As a data-driven organization, your choice of data warehouse is crucial. And more likely than not, you’re considering two popular options: Google BigQuery and Amazon Redshift.
You may already be locked into a cloud platform. In that case, this is not much of a decision for you. BigQuery only works on Google Cloud, and Redshift only works with AWS.
But if you’re looking to make a change in the data warehouse department, look no further than this guide.
BigQuery and Redshift are both world-class data warehouses, but they are very different.
We’ll look at the most important criteria for choosing your data warehouse, including:
Cloud platform support
Business use cases
Let’s dig in!
# TL;DR: Comparing BigQuery and Redshift
|Cloud platform support||Google Cloud only||AWS only|
|Scalability||Virtually infinite and automatic||Traditional nodes limited in scale. New RA3 nodes match BigQuery’s scalability.|
|Performance||Competitive, but with more automated optimization.||Standard bearer with improving auto-optimization|
|Security and Encryption||A la carte security and encryption||A la carte security and encryption|
|Ecosystem and Third-Party Integrations||Fast-growing ecosystem with major third-party integrations||Largest ecosystem and most third-party integration|
|Maintenance||Limited maintenance required||Manual maintenance required with improving auto-maintenance features|
|Pricing||Pay per query; Discounts and pre-paid packages available.||Per per hour; Discounts and pre-paid packages available.|
|BI vs. Machine Learning||Expensive for BI; strong machine learning toolset||Cost effective for BI; strong machine learning toolset|
|End User Experience||Easier to manage for small developer teams||More customization and flexibility for larger teams|
|Resources Available||Better for limited technical resources, but can get expensive quickly||Cost-savings for companies with technical resources|
# Cloud Platform Support
Unlike our previous comparison of Snowflake and Redshift, cloud platform options are very straightforward here. BigQuery only works with Google Cloud, while Redshift works on AWS.
Snowflake is the only major cloud warehouse that is cloud agnostic.
Traditionally, Amazon Redshift scaled manually through coupled storage/compute server clusters. Then Redshift introduced a new, decoupled node in 2019 — the RA3.
However, the majority of Redshift users still use the traditional node clusters. Provisioning new nodes can take anywhere from a few hours to a few days.
Google BigQuery is built on a different style of architecture. It’s more similar to Snowflake — compute and storage are decoupled and scaling is automatic. BigQuery users never have to worry about provisioning nodes or adjusting the size of their cluster.
BigQuery users never have to worry about provisioning nodes or adjusting the size of their cluster.
But Redshift has other scalability options.
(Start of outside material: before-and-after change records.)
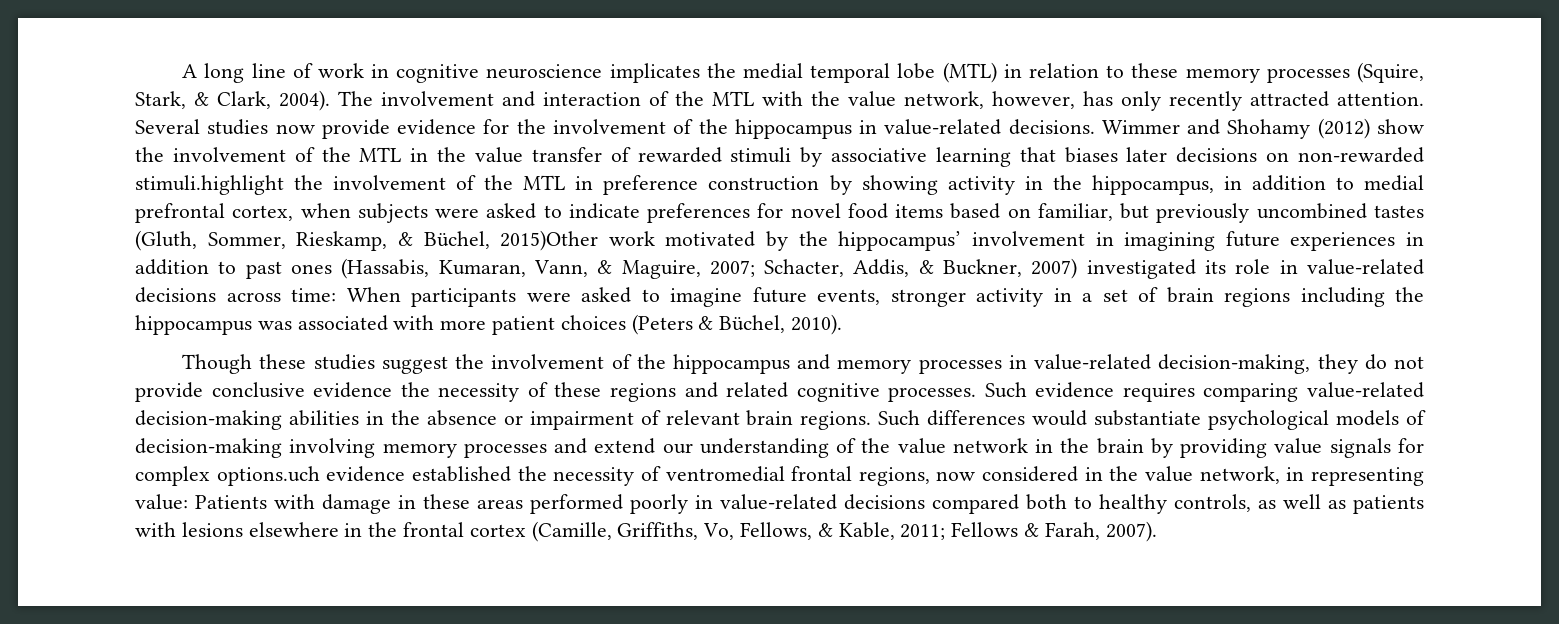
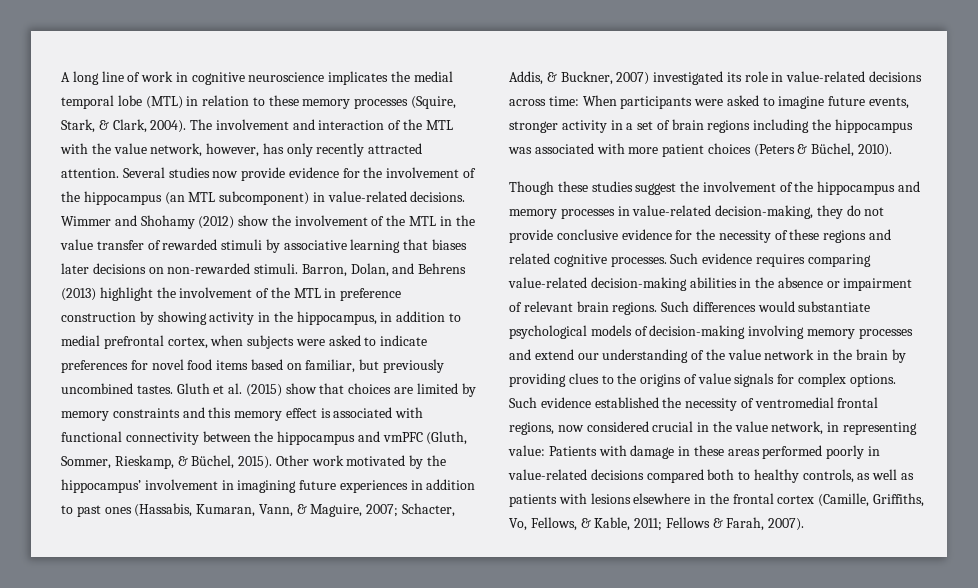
- Several studies now provide evidence for the involvement of the hippocampus in value-related decisions.
+ Several studies now provide evidence for the involvement of the hippocampus (an MTL subcomponent) in value-related decisions.
- Wimmer and Shohamy (2012) show the involvement of the MTL in the value transfer of rewarded stimuli by associative learning that biases later decisions on non-rewarded stimuli.highlight the involvement of the MTL in preference construction by showing activity in the hippocampus, in addition to medial prefrontal cortex, when subjects were asked to indicate preferences for novel food items based on familiar, but previously uncombined tastes (Gluth, Sommer, Rieskamp, & Büchel, 2015)Other work motivated by the hippocampus’ involvement in imagining future experiences in addition to past ones (Hassabis, Kumaran, Vann, & Maguire, 2007;
+ Wimmer and Shohamy (2012) show the involvement of the MTL in the value transfer of rewarded stimuli by associative learning that biases later decisions on non-rewarded stimuli. Barron, Dolan, and Behrens (2013) highlight the involvement of the MTL in preference construction by showing activity in the hippocampus, in addition to medial prefrontal cortex, when subjects were asked to indicate preferences for novel food items based on familiar, but previously uncombined tastes. Gluth et al. (2015) show that choices are limited by memory constraints and this memory effect is associated with functional connectivity between the hippocampus and vmPFC (Gluth, Sommer, Rieskamp, & Büchel, 2015). Other work motivated by the hippocampus’ involvement in imagining future experiences in addition to past ones (Hassabis, Kumaran, Vann, & Maguire, 2007;
- Though these studies suggest the involvement of the hippocampus and memory processes in value-related decision-making, they do not provide conclusive evidence the necessity of these regions and related cognitive processes.
+ Though these studies suggest the involvement of the hippocampus and memory processes in value-related decision-making, they do not provide conclusive evidence for the necessity of these regions and related cognitive processes.
- Such differences would substantiate psychological models of decision-making involving memory processes and extend our understanding of the value network in the brain by providing value signals for complex options.uch evidence established the necessity of ventromedial frontal regions, now considered in the value network, in representing value:
+ Such differences would substantiate psychological models of decision-making involving memory processes and extend our understanding of the value network in the brain by providing clues to the origins of value signals for complex options. Such evidence established the necessity of ventromedial frontal regions, now considered crucial in the value network, in representing value:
To handle peaks in data volume or query processing, you can use Redshift Spectrum.
Spectrum offers short-term, instantaneous scalability by running queries on data stored in low-cost AWS S3 storage. This enables short bursts of analytical processing without adding nodes to your cluster.
At the end of the day, analytical performance is your top priority. As Massively Parallel Processing (MPP) data warehouses, both Redshift and BigQuery are orders of magnitude faster than traditional row-based databases.
But between the two, which has more horsepower?
There are very few objective, apples-to-apples benchmarks comparing Redshift and BigQuery. The most reliable is this one, conducted in 2018.
With the right optimizations, Redshift and BigQuery are virtually identical in performance.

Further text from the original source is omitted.